Comment by josefcub

2 days ago

I've got 256GB of RAM on a Mac Studio M3 Ultra. Other posters are right: The M3 Ultra's prefill is super slow with really large models, 3-5 minutes while it digests the new additions to its context before it continues. On my heavy RAM model, I _can_ run 400b-500b models at Q2, and up to about 750b models at Q1, but the wait isn't the worst part.

Lower quants like that affect its output, making it less capable overall and letting it easily forget things.

Here's what I'd do with 96GB of RAM: Run Qwen 3.6 35b-a3b at Q8 for coding/agentic tasks. You'll get around 70tokens generated per second, the prefill is lightning fast in comparison, and you'll get a lot of work done. Qwen 3.6 27b is out now too, and I'm getting 17tok/sec token generation with a slower prefill.

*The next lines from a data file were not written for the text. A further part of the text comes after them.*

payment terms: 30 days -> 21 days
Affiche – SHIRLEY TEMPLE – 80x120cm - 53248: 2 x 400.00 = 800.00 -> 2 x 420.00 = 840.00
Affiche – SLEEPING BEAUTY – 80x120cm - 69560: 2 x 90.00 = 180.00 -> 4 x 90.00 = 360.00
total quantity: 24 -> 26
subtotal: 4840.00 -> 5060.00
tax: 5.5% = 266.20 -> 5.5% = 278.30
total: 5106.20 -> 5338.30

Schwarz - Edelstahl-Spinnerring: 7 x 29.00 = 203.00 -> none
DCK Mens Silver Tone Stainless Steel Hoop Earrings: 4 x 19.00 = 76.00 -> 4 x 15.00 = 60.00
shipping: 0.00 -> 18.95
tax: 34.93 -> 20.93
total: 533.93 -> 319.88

The upshot is that you'll still have 20-40GB of RAM left for your workstation and development loads. Running Qwen 3.6 35b or 27b at Q8 quantization, the model at 128k context uses about 40GB of RAM; my OS and application load uses 20-30GB most of the time, for a total of 60-70. That's plenty of room in memory for you to work _and_ run inference.

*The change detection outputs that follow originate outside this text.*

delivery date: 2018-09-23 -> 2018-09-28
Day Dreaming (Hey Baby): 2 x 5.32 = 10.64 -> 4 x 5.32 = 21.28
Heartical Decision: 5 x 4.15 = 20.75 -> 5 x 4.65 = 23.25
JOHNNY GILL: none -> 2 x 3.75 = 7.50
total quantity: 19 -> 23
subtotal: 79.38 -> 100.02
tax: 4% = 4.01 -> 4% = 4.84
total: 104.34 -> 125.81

You _may_ end up getting Deepseek 4 Flash running, but it'll be a lower quantization like Q2 or Q3, making it kind of dumb in comparison. And you may not have enough memory left over for any appreciable amount of context. Working with today's reasoning models needs context for it to generate and give out good answers. Doubly so for agentic/coding tasks.

1 comment

josefcub

namegulf 2 days ago

Thanks, that's very helpful.

Totally agree, context is everything for agentic coding.

Any other hardware reco that'll help run larger models?